• [Given records]:
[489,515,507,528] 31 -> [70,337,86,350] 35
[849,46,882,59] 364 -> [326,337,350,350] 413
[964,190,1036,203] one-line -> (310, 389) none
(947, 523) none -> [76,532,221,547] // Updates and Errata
* * *
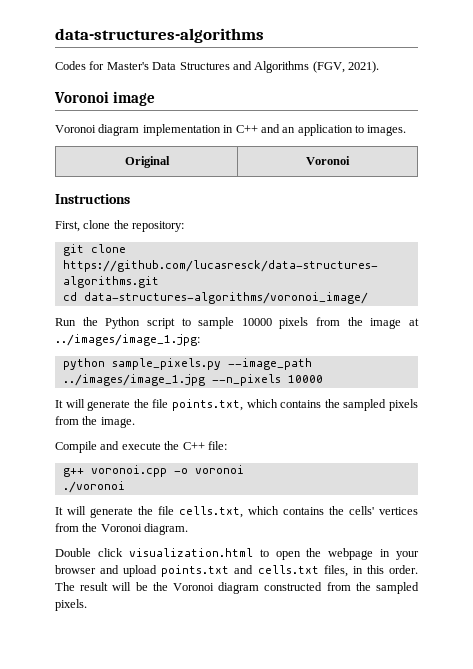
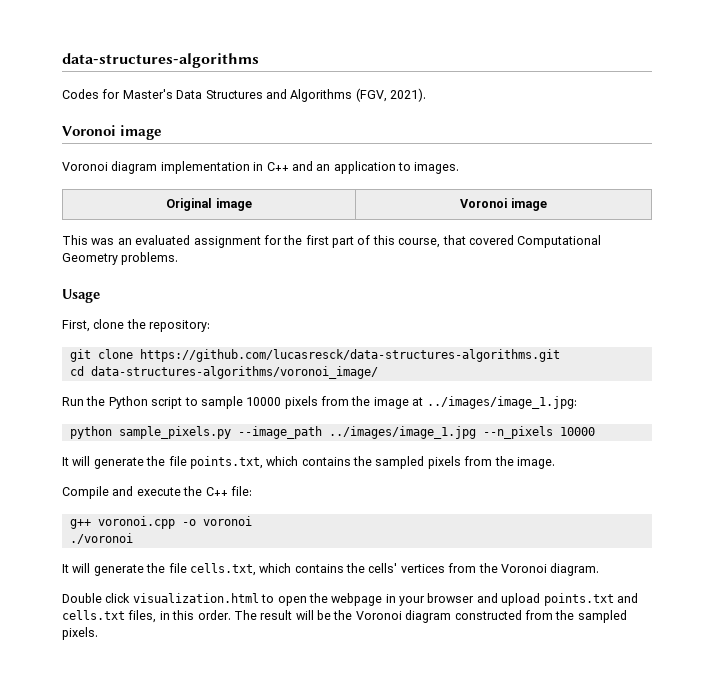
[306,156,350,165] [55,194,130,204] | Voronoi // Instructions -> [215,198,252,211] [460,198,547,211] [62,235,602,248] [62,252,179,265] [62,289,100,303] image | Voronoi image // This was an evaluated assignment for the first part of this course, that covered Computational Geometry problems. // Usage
--
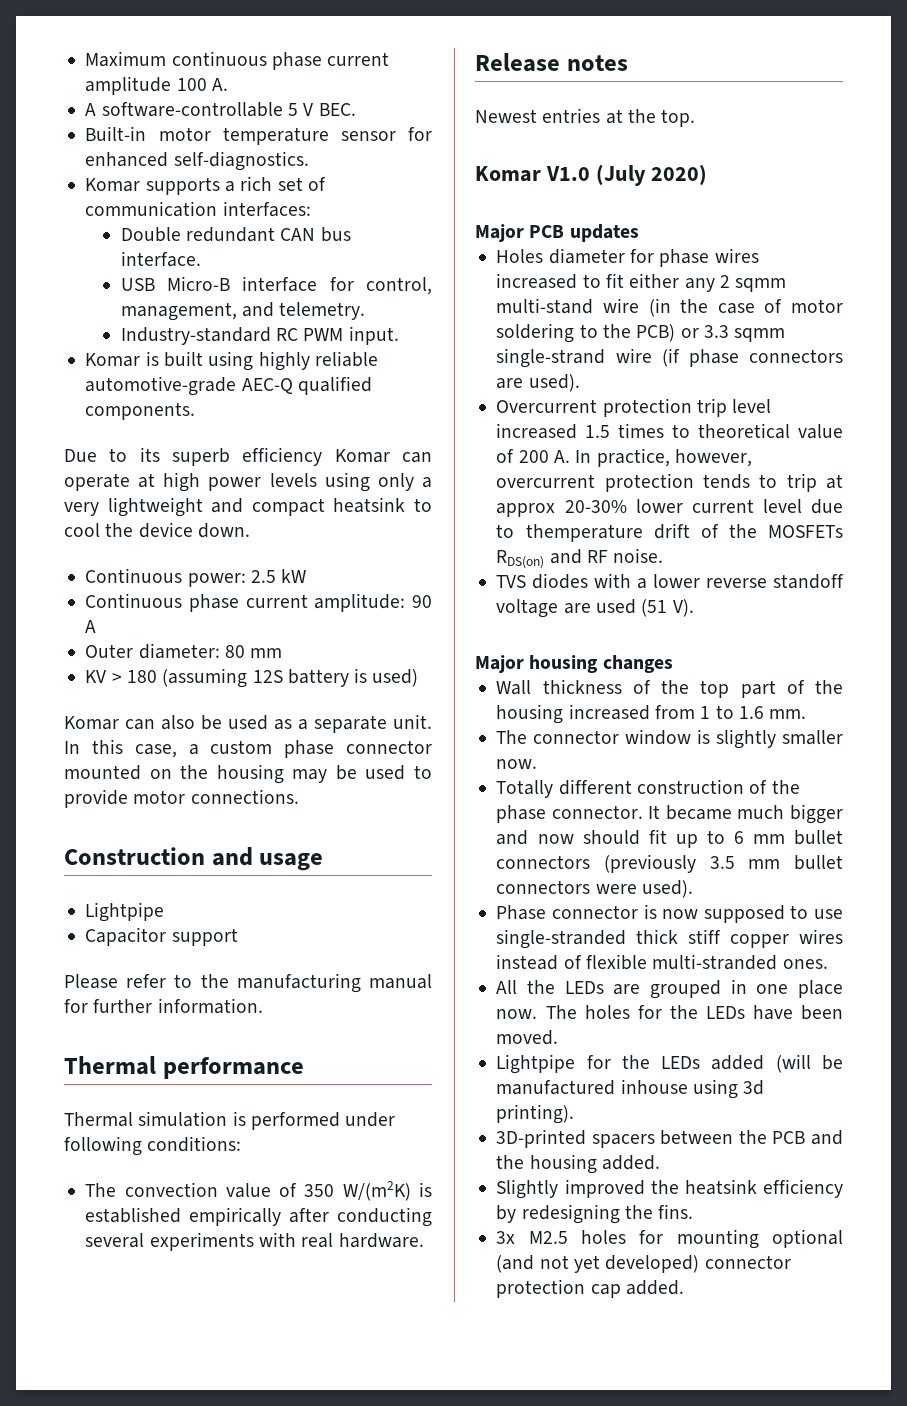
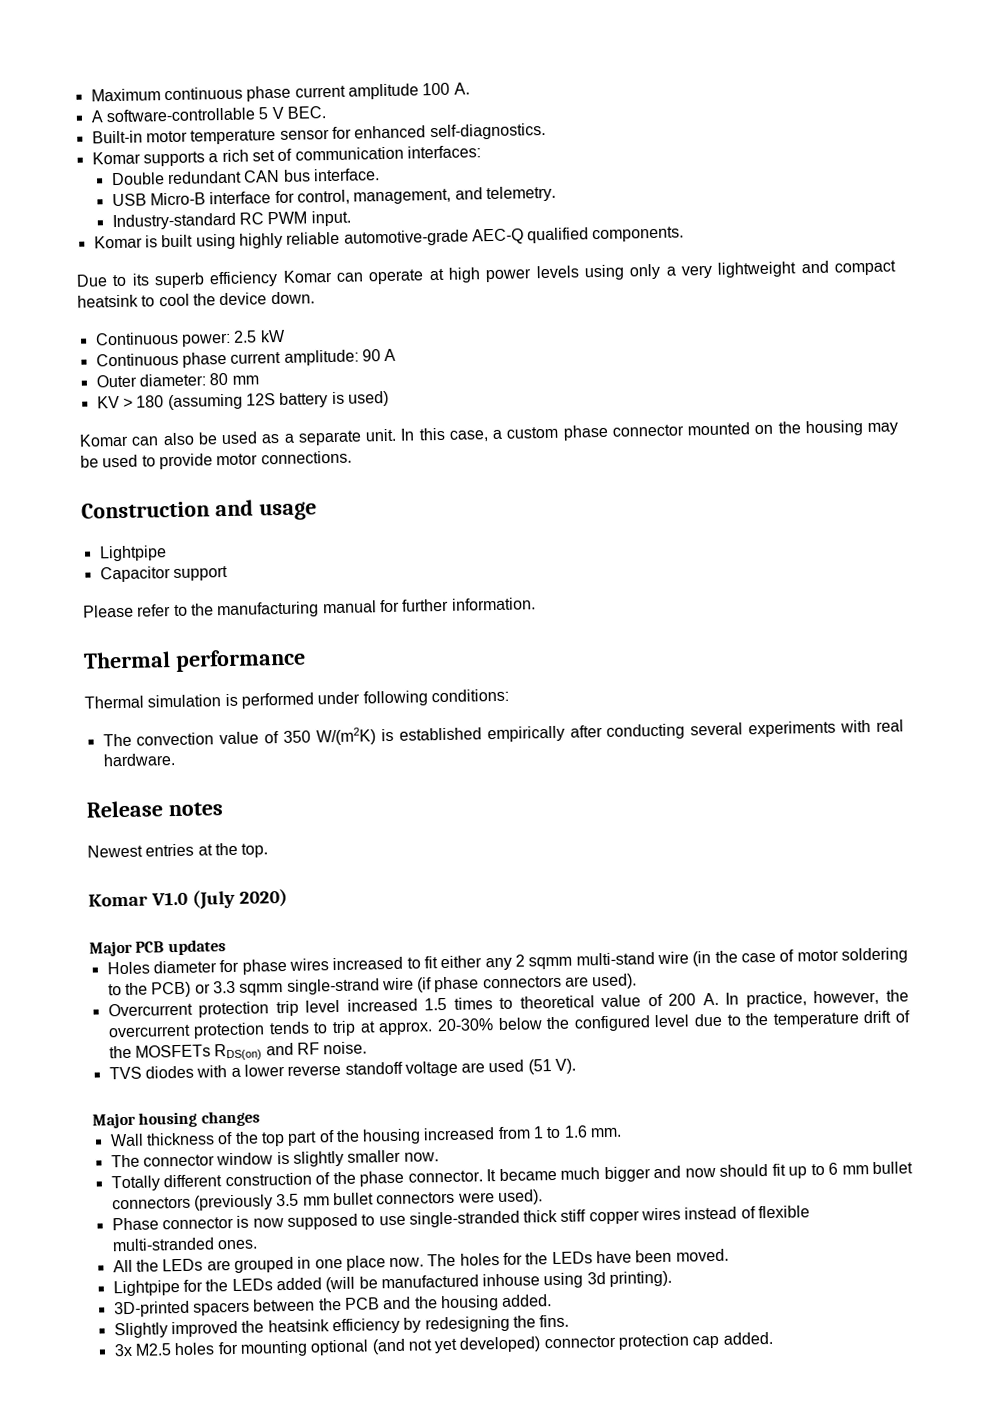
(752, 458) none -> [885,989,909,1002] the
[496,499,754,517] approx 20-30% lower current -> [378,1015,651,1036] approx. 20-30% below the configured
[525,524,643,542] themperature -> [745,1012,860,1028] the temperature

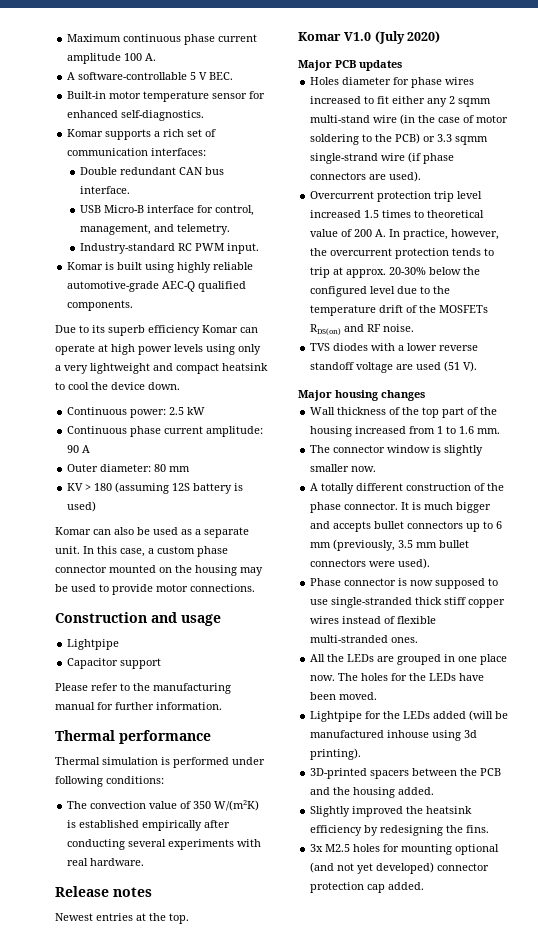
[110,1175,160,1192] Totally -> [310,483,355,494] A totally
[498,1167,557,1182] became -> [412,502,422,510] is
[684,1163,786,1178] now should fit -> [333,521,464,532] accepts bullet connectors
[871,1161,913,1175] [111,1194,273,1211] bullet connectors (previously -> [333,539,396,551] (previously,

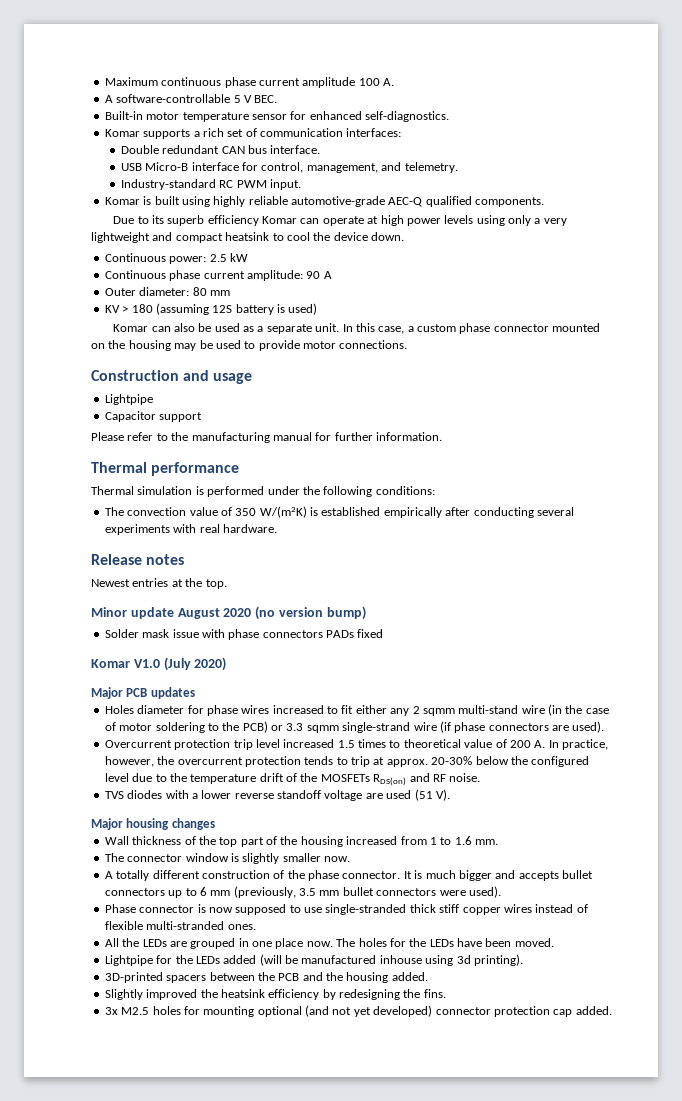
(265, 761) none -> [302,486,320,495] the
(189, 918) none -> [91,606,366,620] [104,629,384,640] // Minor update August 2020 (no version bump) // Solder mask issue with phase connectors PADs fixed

• [Task objective]:
From the records above, print only the lines between the one holding "[489,515,507,528] 31 -> [70,337,86,350] 35" and the one holding "(947, 523) none", inclusive, exactly as they stand.

• [Solved exercise]:
[489,515,507,528] 31 -> [70,337,86,350] 35
[849,46,882,59] 364 -> [326,337,350,350] 413
[964,190,1036,203] one-line -> (310, 389) none
(947, 523) none -> [76,532,221,547] // Updates and Errata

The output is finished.